Requirement –
In the entries below, find each line with the word "border" and return it.

==== Source material

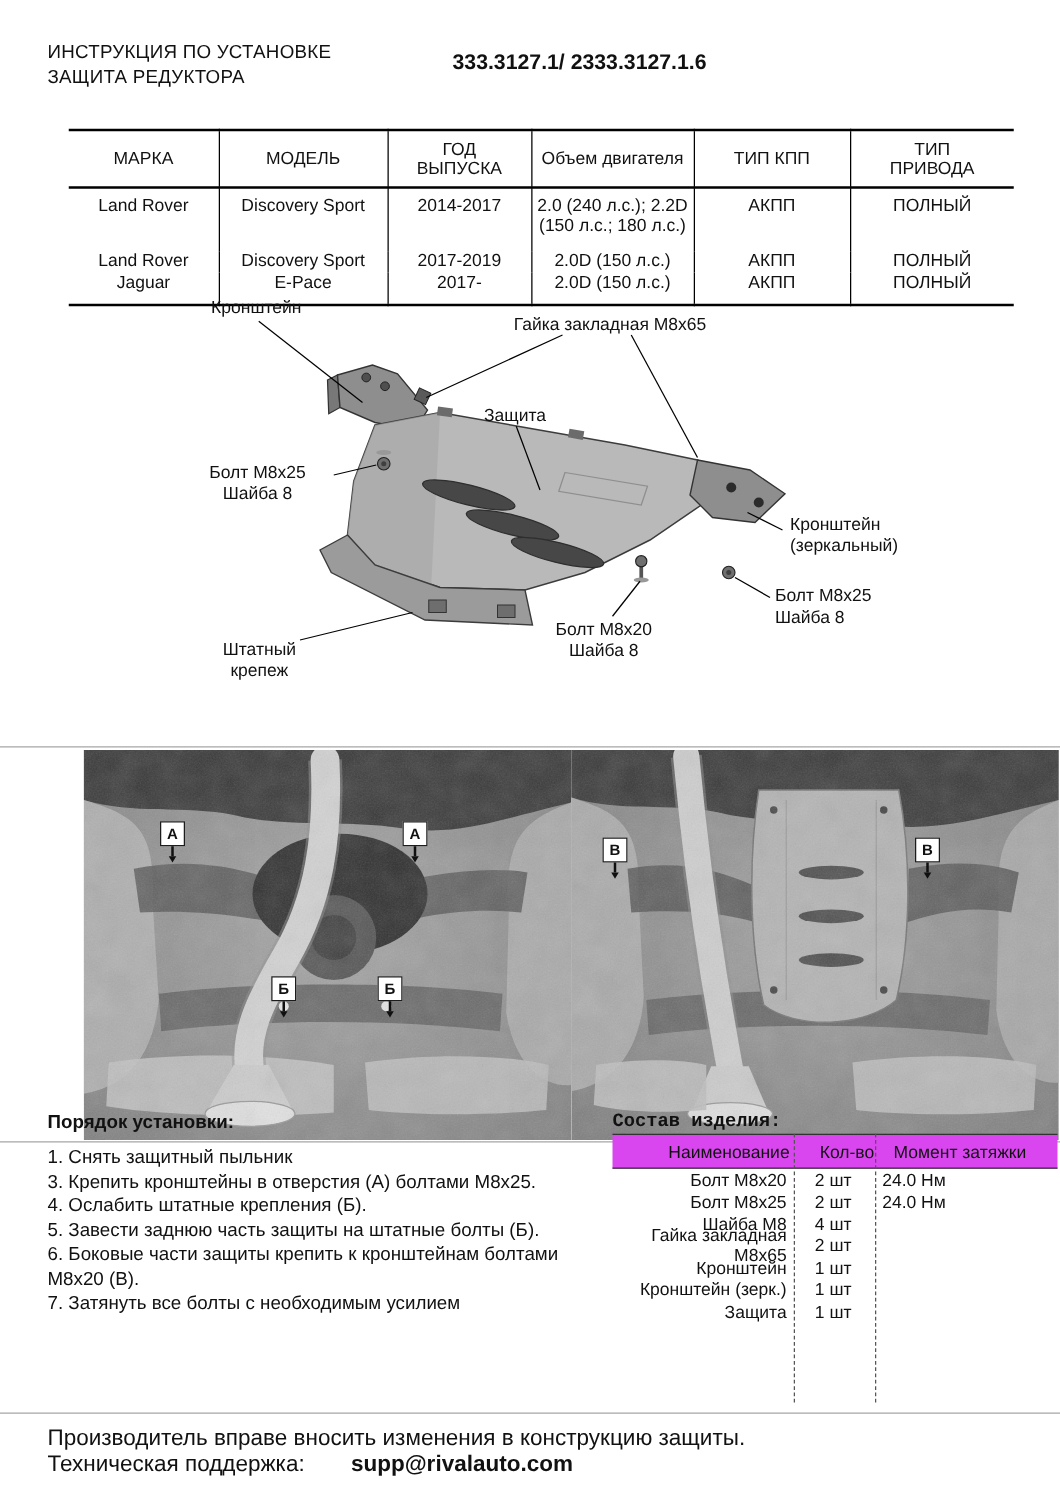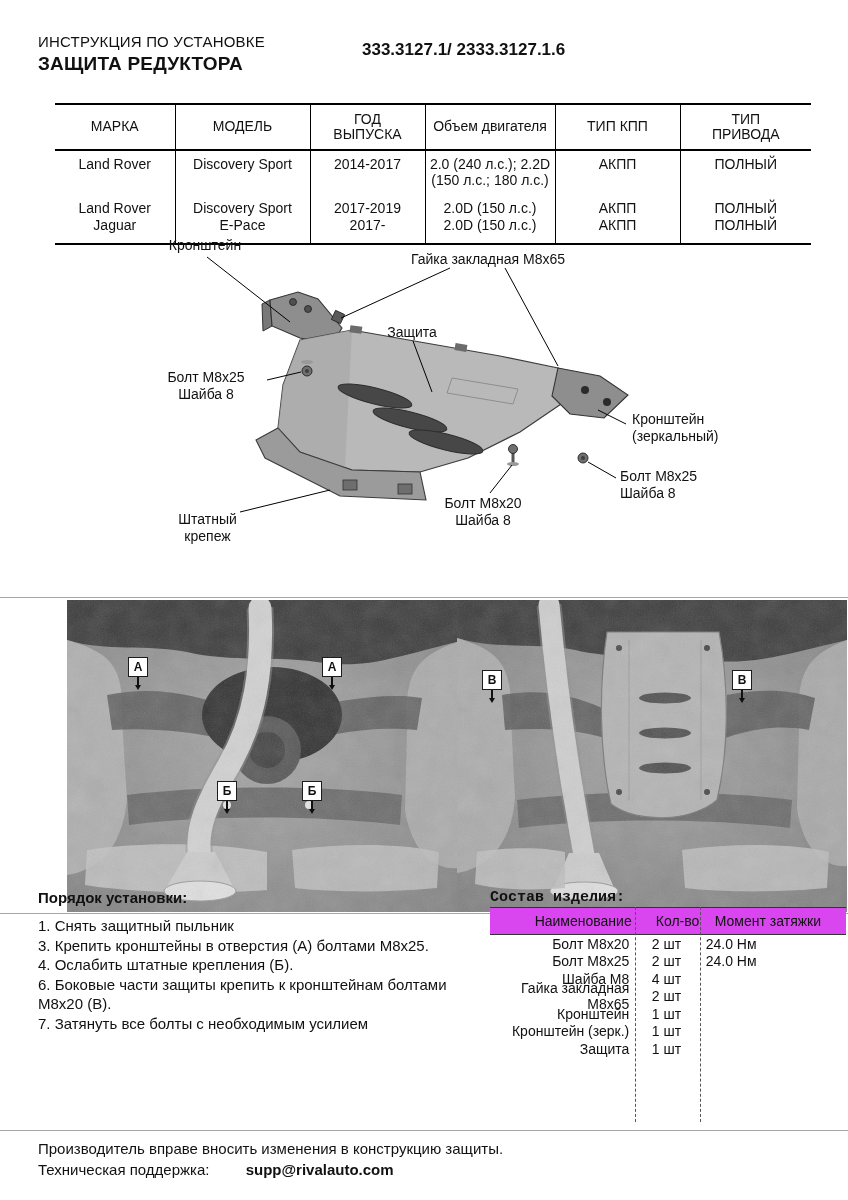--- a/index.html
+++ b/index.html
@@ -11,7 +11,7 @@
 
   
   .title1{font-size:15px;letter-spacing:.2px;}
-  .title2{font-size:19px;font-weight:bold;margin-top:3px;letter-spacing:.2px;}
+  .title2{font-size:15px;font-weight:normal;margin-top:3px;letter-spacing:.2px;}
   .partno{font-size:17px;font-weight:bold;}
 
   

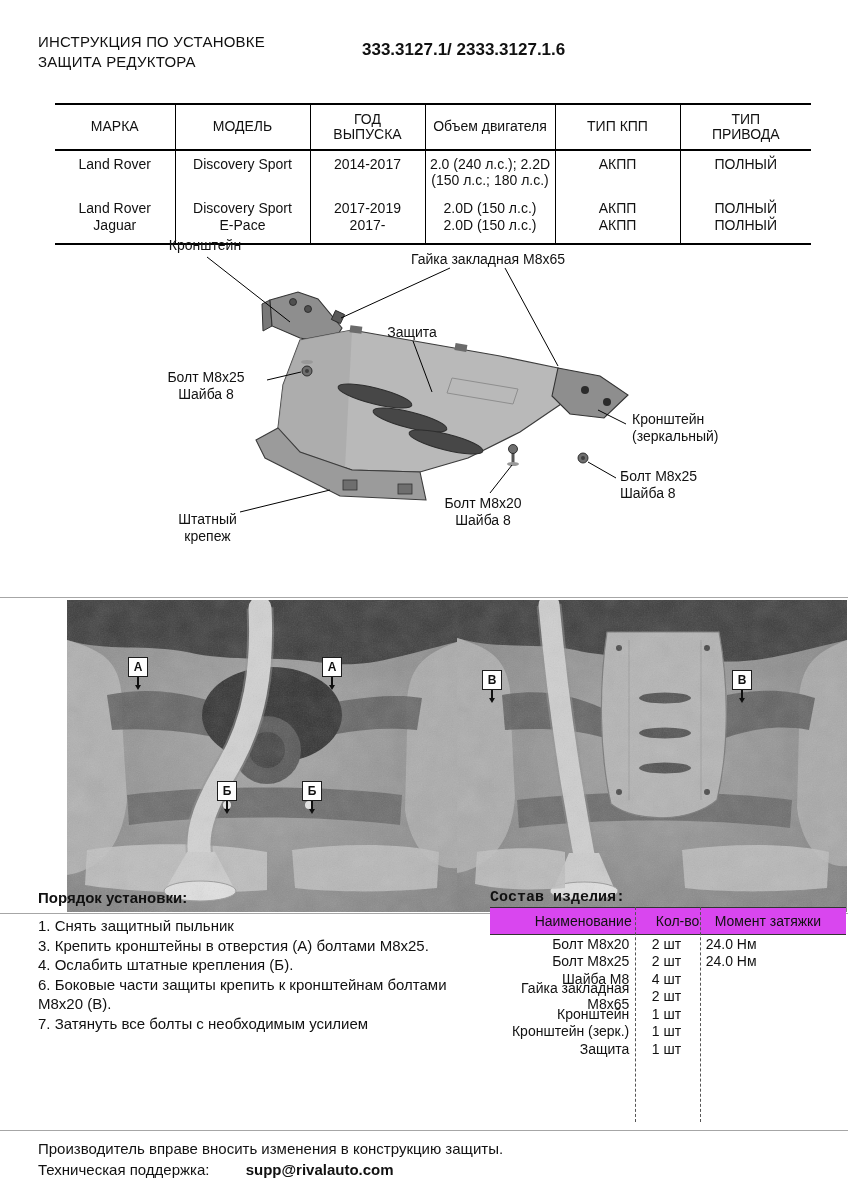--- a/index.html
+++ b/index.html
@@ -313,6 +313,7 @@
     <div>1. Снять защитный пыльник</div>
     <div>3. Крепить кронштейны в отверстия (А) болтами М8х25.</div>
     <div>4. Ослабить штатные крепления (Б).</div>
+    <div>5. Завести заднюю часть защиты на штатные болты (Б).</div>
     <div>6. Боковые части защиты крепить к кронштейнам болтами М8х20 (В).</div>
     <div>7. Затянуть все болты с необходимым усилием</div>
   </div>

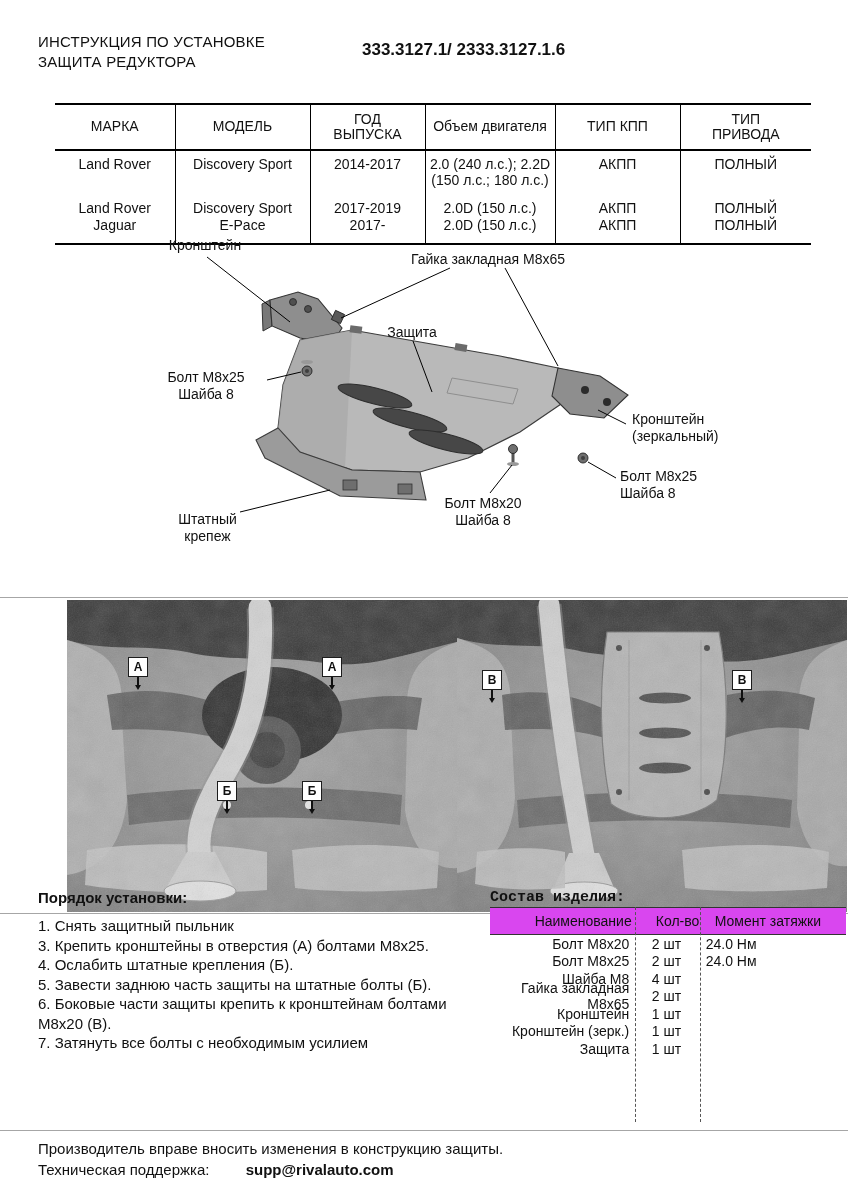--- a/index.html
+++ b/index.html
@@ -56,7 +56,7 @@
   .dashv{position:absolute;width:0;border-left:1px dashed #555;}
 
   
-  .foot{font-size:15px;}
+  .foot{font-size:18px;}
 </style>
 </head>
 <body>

========
==== Source material

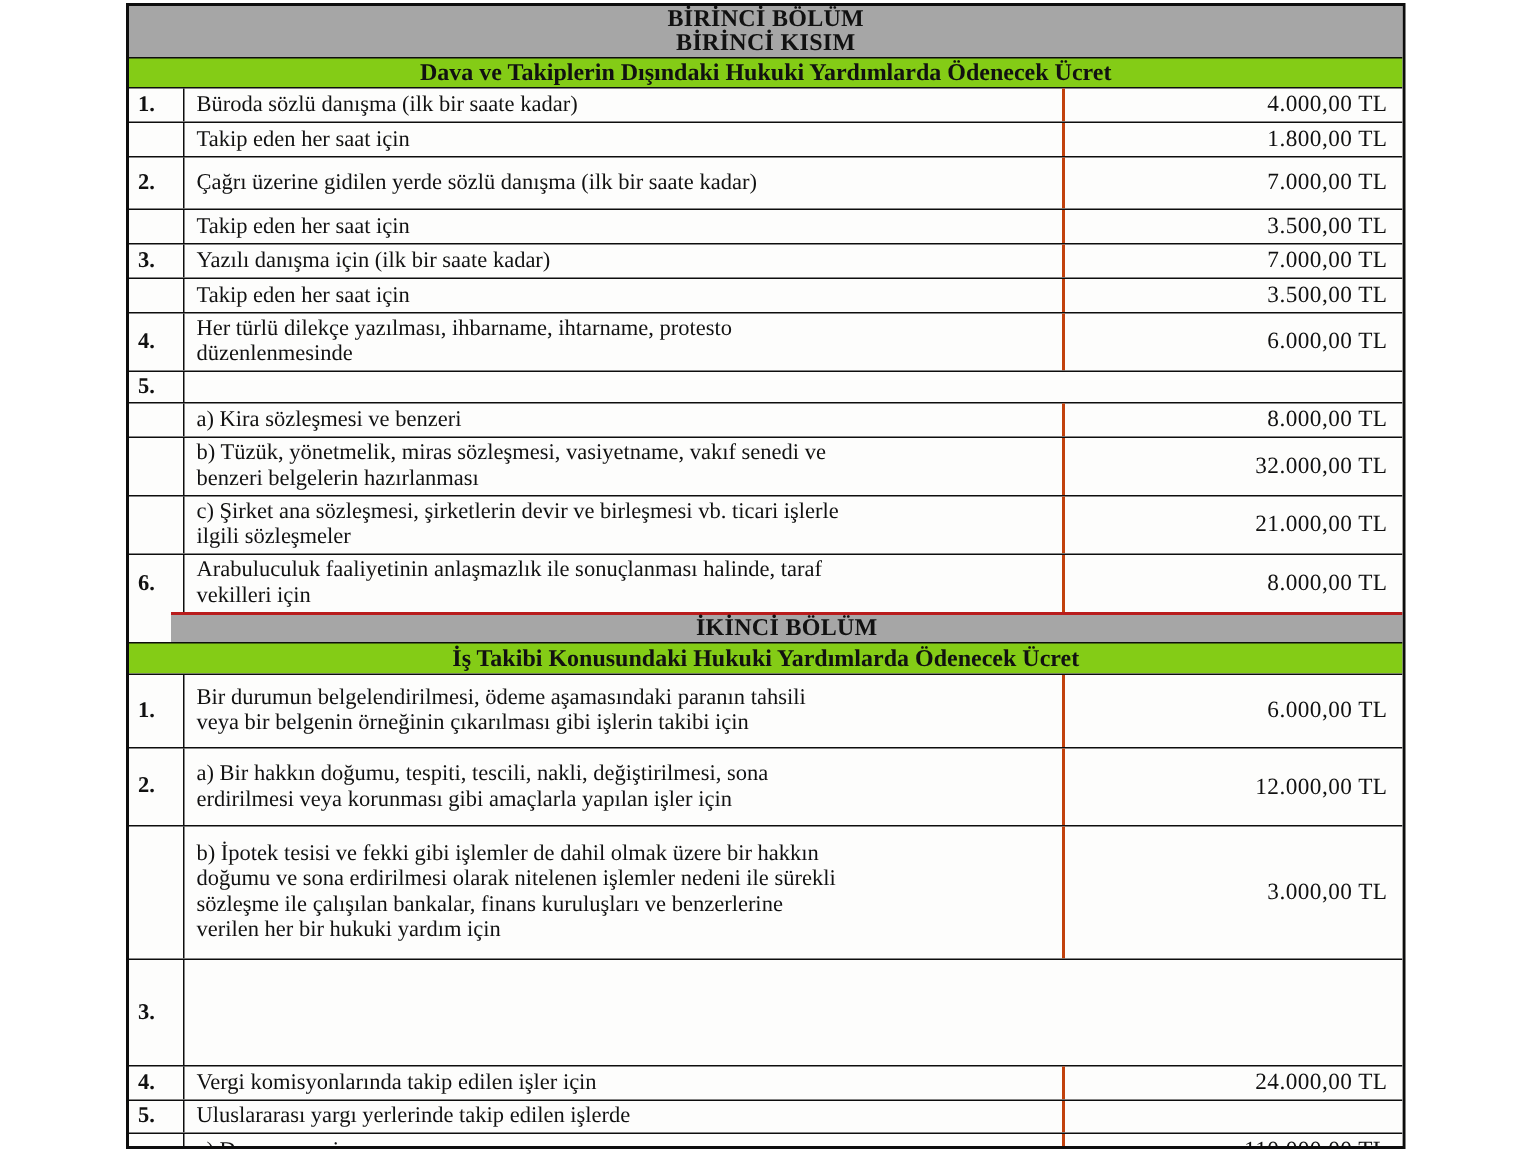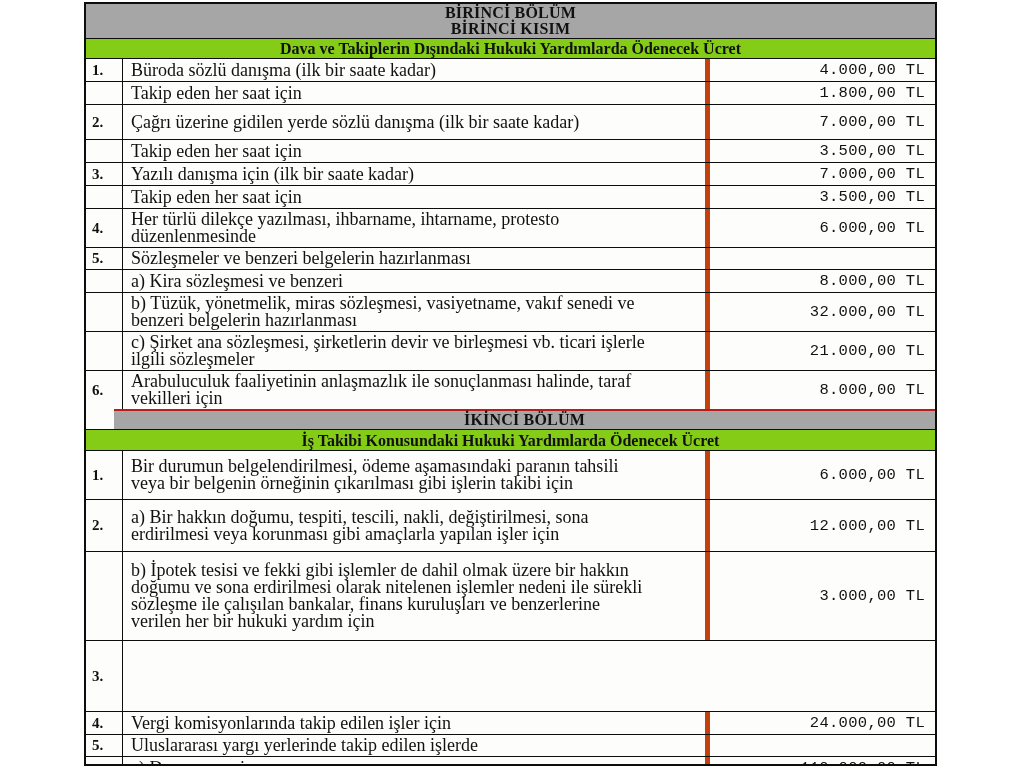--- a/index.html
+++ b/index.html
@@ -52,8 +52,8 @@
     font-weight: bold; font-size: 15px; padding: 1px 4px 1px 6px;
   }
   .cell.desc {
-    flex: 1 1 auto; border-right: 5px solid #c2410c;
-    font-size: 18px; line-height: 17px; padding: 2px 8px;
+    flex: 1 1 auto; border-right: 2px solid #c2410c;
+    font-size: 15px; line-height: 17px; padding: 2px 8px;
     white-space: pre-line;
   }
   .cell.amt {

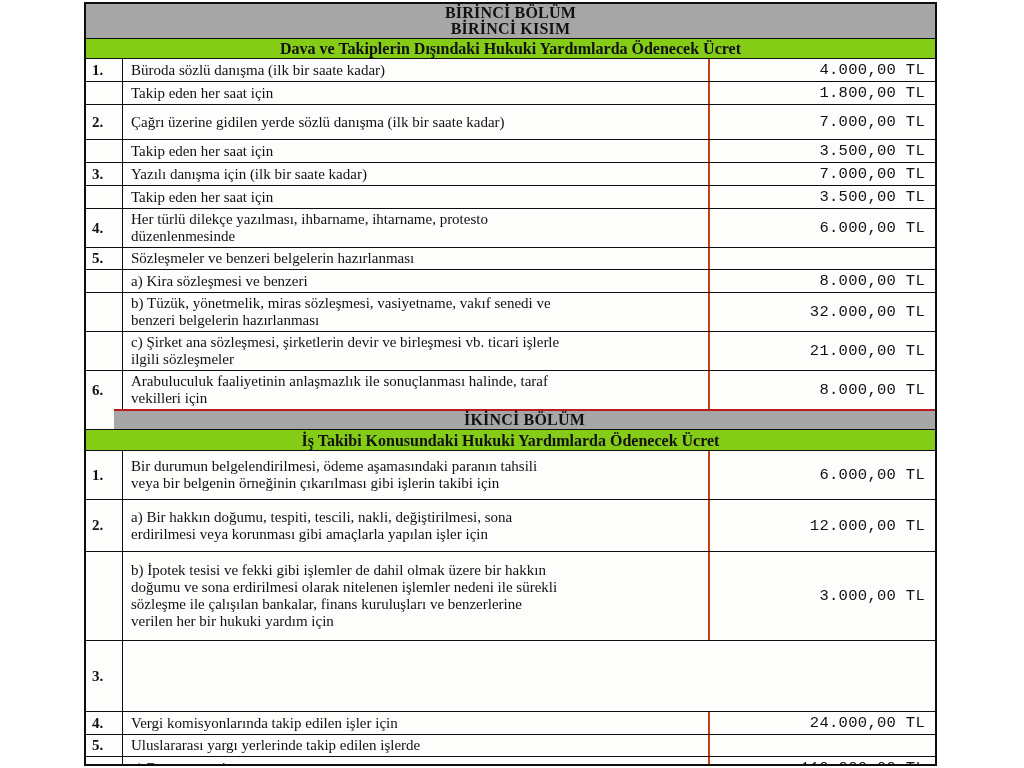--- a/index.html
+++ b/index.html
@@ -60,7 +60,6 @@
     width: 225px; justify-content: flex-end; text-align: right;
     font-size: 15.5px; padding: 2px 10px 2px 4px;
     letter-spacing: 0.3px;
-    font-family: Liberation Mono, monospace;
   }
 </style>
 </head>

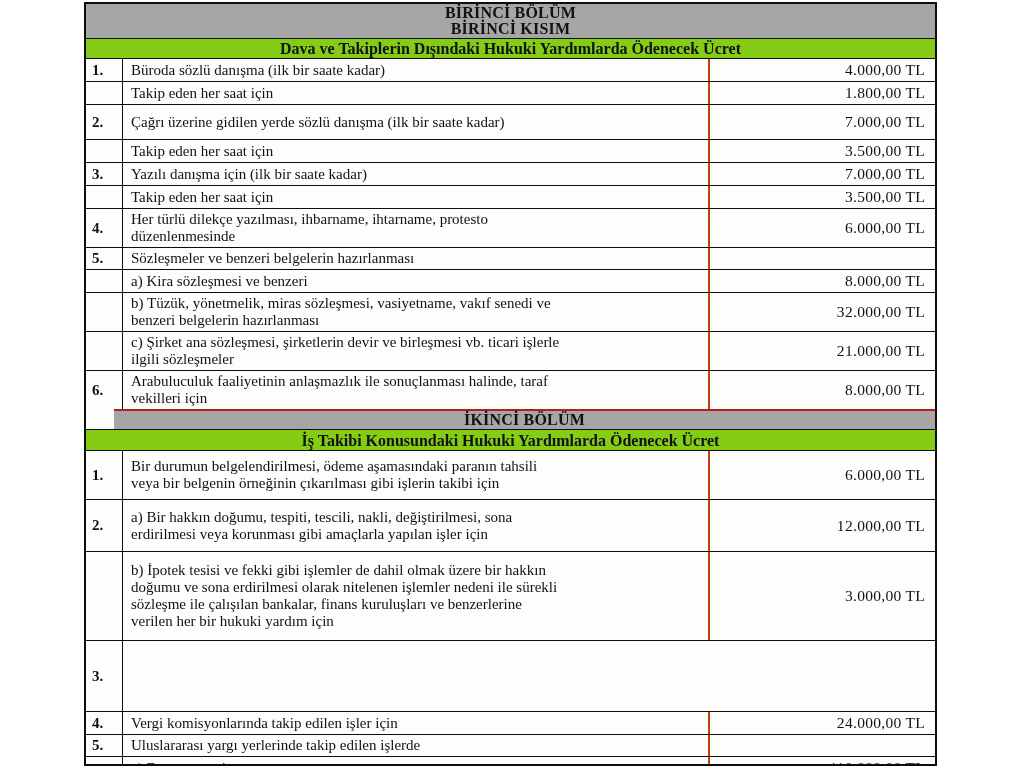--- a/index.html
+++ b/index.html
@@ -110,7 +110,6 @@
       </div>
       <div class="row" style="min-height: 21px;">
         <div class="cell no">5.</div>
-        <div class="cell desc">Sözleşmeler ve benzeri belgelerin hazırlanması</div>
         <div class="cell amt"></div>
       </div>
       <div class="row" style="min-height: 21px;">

========

Written answer –
   .dashv{position:absolute;width:0;border-left:1px dashed #555;}
-    flex: 1 1 auto; border-right: 5px solid #c2410c;
+    flex: 1 1 auto; border-right: 2px solid #c2410c;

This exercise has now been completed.